- **Exercise aim**
Please keep pictures out of the copy, and print exactly the lines from the one containing "V, 2023-06-02 01:00: none -> 11.84" through the end of the records.

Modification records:
※ ※ ※
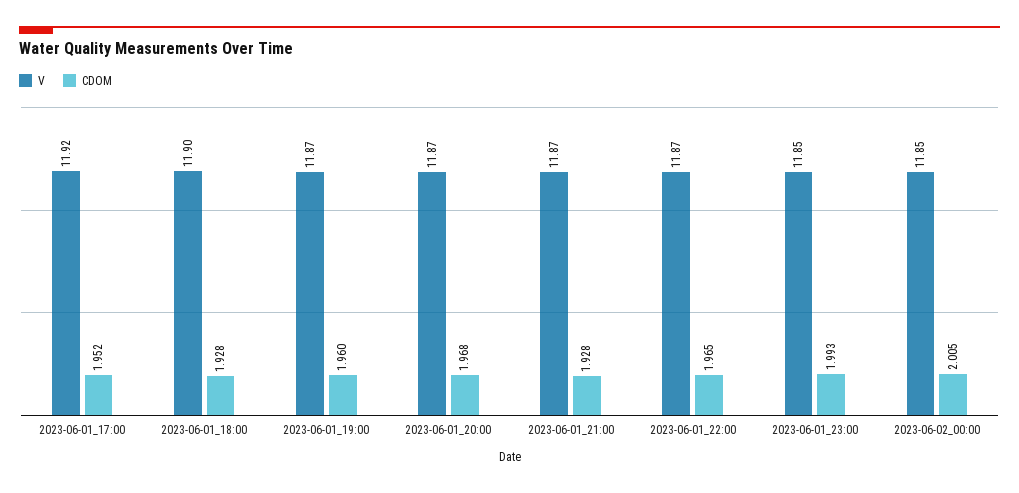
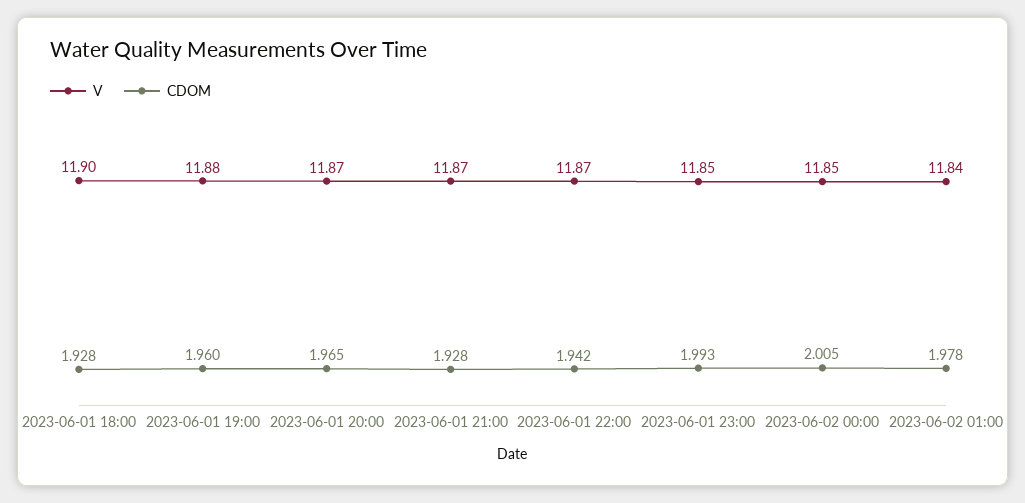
V, 2023-06-01_17:00: 11.92 -> none
CDOM, 2023-06-01_17:00: 1.952 -> none
V, 2023-06-01_19:00: 11.87 -> 11.88
CDOM, 2023-06-01_20:00: 1.968 -> 1.965
CDOM, 2023-06-01_22:00: 1.965 -> 1.942
V, 2023-06-02 01:00: none -> 11.84
CDOM, 2023-06-02 01:00: none -> 1.978

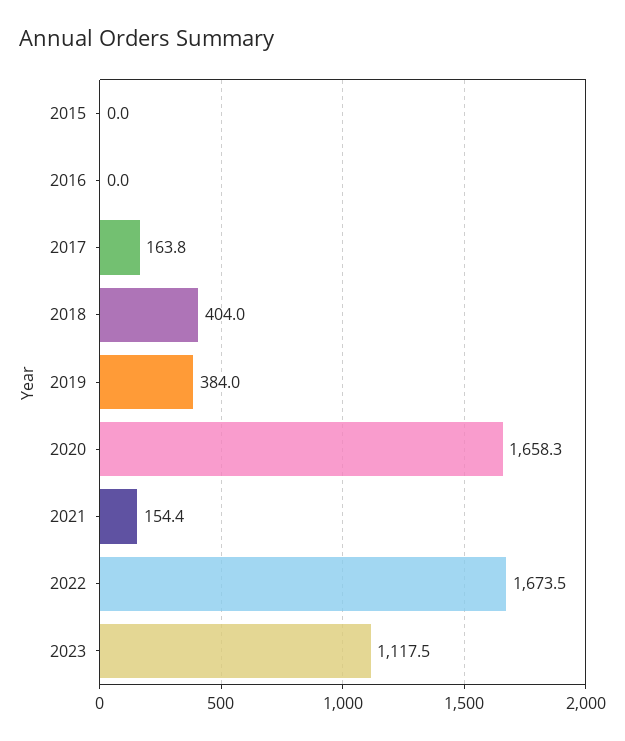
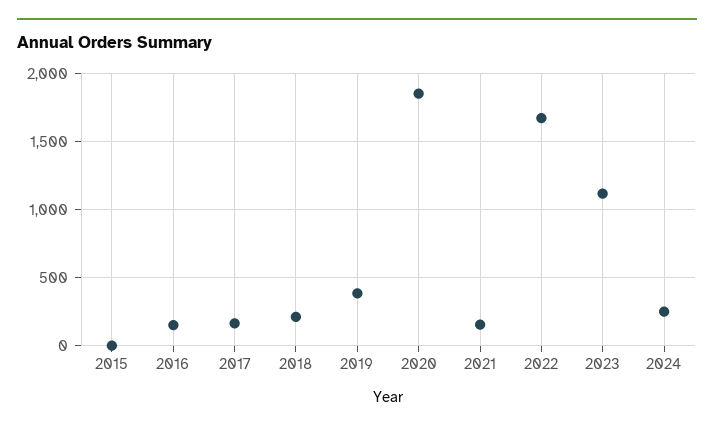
2016: 0 -> 150
2018: 404 -> 200
2020: 1658.3 -> 1850
2024: none -> 250

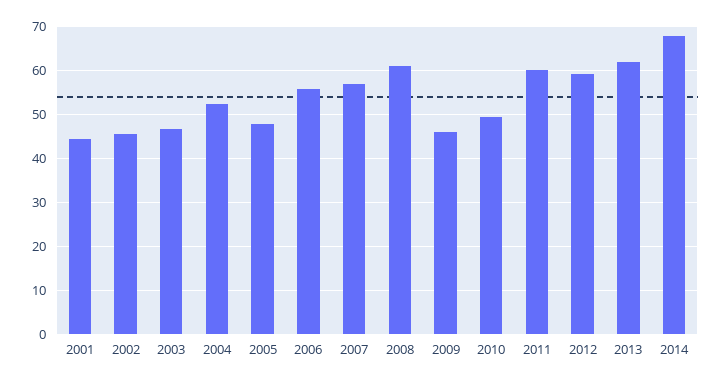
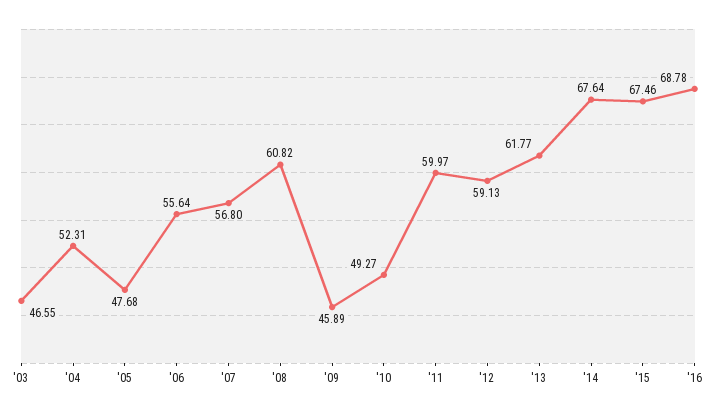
2001: 44 -> none
2002: 46 -> none
'15: none -> 67.46
'16: none -> 68.78

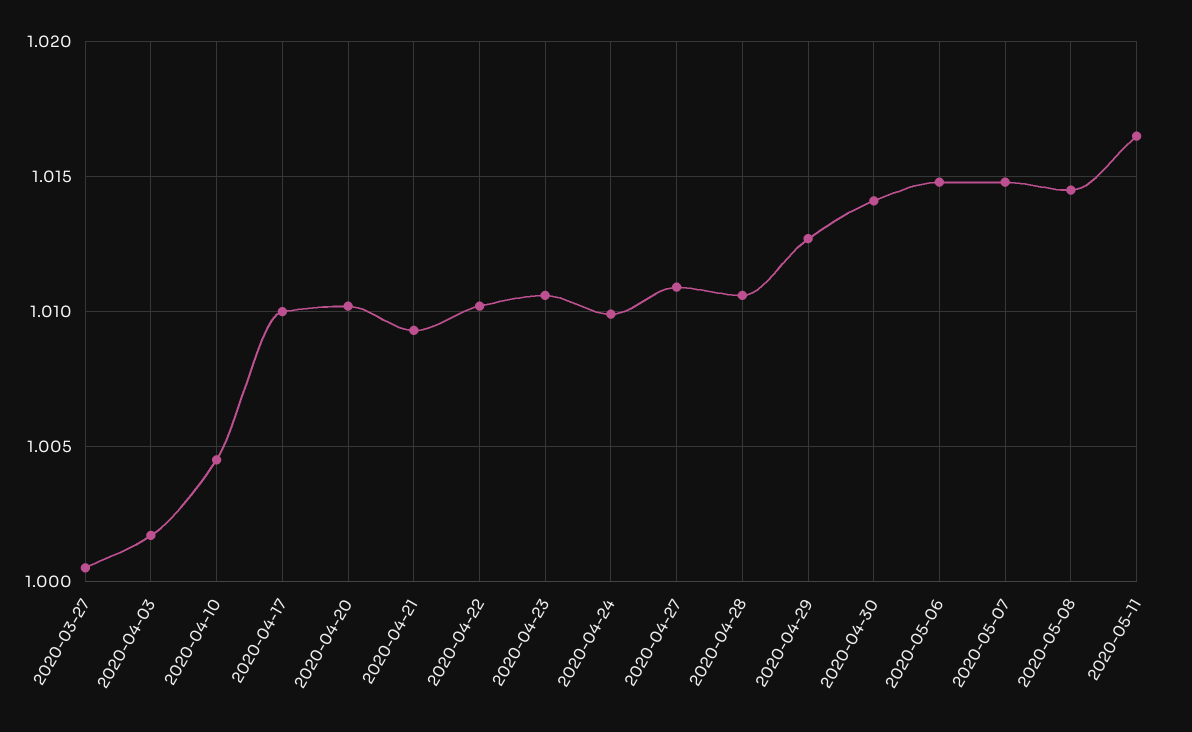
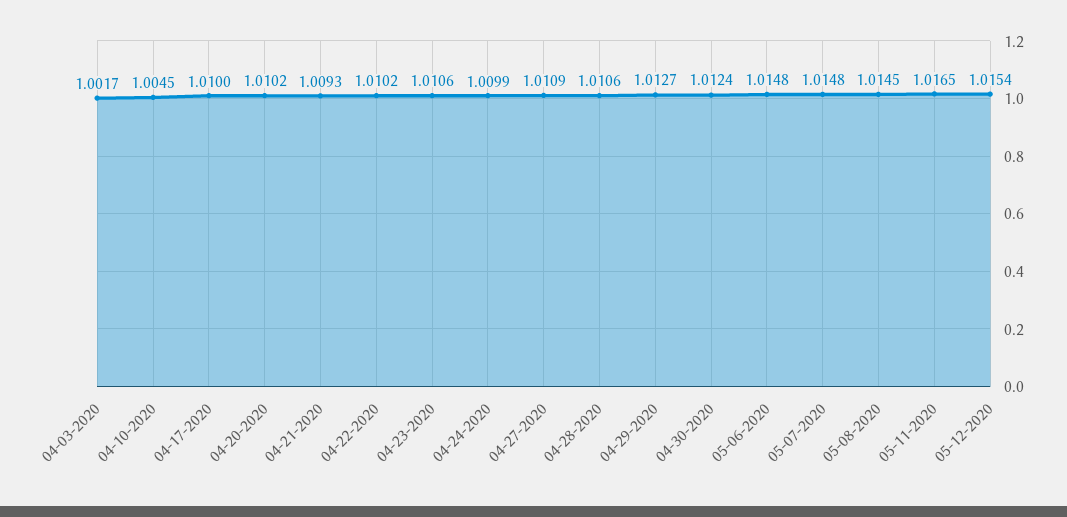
2020-03-27: 1.0005 -> none
2020-04-30: 1.014 -> 1.0124
05-12-2020: none -> 1.0154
※ ※ ※
- **Answer for this exercise**
V, 2023-06-02 01:00: none -> 11.84
CDOM, 2023-06-02 01:00: none -> 1.978

2016: 0 -> 150
2018: 404 -> 200
2020: 1658.3 -> 1850
2024: none -> 250

2001: 44 -> none
2002: 46 -> none
'15: none -> 67.46
'16: none -> 68.78

2020-03-27: 1.0005 -> none
2020-04-30: 1.014 -> 1.0124
05-12-2020: none -> 1.0154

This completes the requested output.